After fixing the issues introduced by enabling the Talos ingress firewall, I quickly realized that I wasn’t completely back to normal yet when I noticed that some of the deployed services had problems connecting to resources on the local network. The first thing that I noticed there was this seemed to be limited to pods with an address from the Pod CIDR; pods that had host networking configured seemed to work properly.

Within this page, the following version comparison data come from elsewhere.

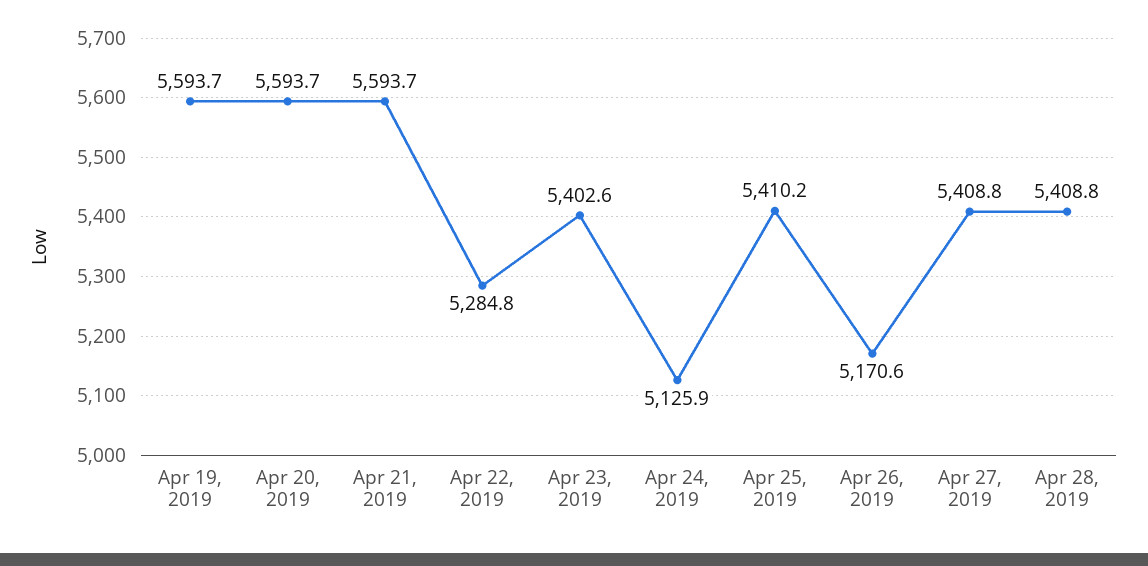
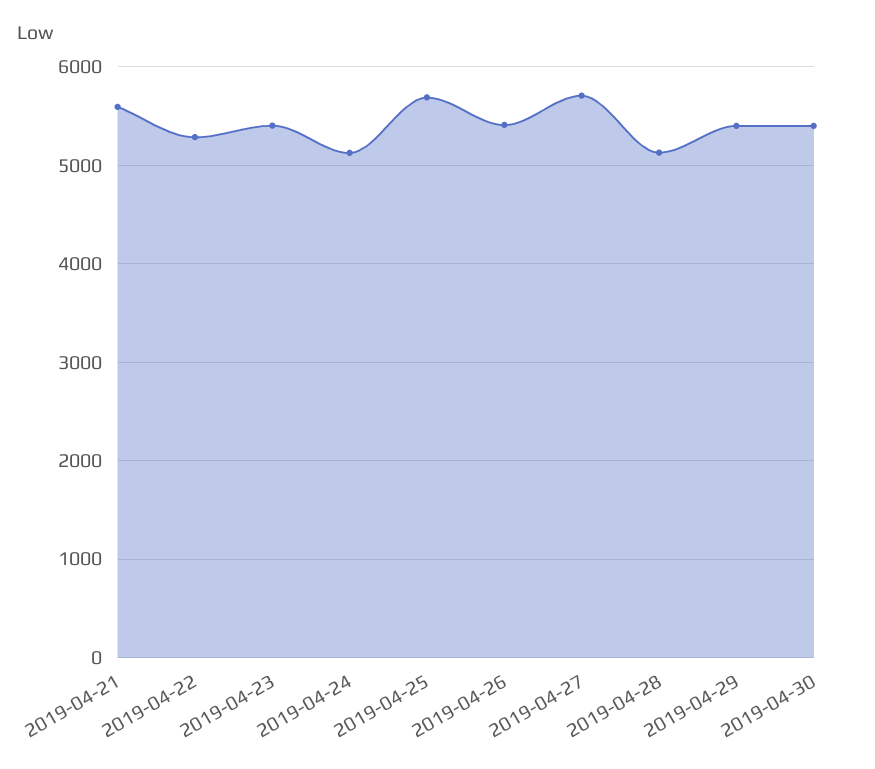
Apr 19, 2019: 5593.7 -> none
Apr 20, 2019: 5593.7 -> none
Apr 25, 2019: 5410.2 -> 5700
Apr 26, 2019: 5170.6 -> 5400
Apr 27, 2019: 5408.8 -> 5700
Apr 28, 2019: 5408.8 -> 5100
2019-04-29: none -> 5400
2019-04-30: none -> 5400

Assuming that this was somehow related to the recent changes, I revisited all the changes I made as part of the ingress firewall configuration and the unfortunate re-deployment of Calico:

  • The talhelper configuration, also switching off the firewall
  • Both the Tigera and Felix configurations, disabling and enabling BPF
  • Checked for any form of Global Network Policy that might be causing the problem

In addition to that, I also rebooted the whole Cluster - luckily I am still pretty much in the set up phase - as well as rebooting my internet gateway. Nothing.

Finding the Issue

After some googling, I was about to create an issue over at Calico’s GitHub for which I wanted to provide as much information as possible. When I started to collect that information, I realized that the problem was limited to one subnet in particular. All the other local networks were accessible just fine. Spending some time thinking about what’s special about this particular network, I decided to look at all the network related configurations in the cluster, when I found a MetalLB ipaddresspool that was clearly exposing IP addresses out of that problematic network CIDR - I had set that up months ago when I wanted to expose services as part of that network. Luckily, none of those were in use and I could just delete that configuration.

Because I configured MetalLB in such a way that it relies on Calico to do the BGP announcements, I knew that I had also modify the bgpconfiguration for Calico. When I was looking at that, I noticed that it announced 192.168.1.0/24 - the problematic network - via the serviceLoadBalancerIPs property. I removed that as well and everything started to work again almost instantaneously.

What’s Bothering

As always, I am glad I could resolve the issue all by myself, as this is the best way to learn things. However, in this case I don’t feel as if the problem is understood completely. The configuration I had to remove has been that way for months. It didn’t cause any issues through Calico updates, cluster reboots, or even complete restarts of network routers and switches. So it is still a mystery to me, why this has been causing issues all of a sudden.

Last modified: 2 September 2024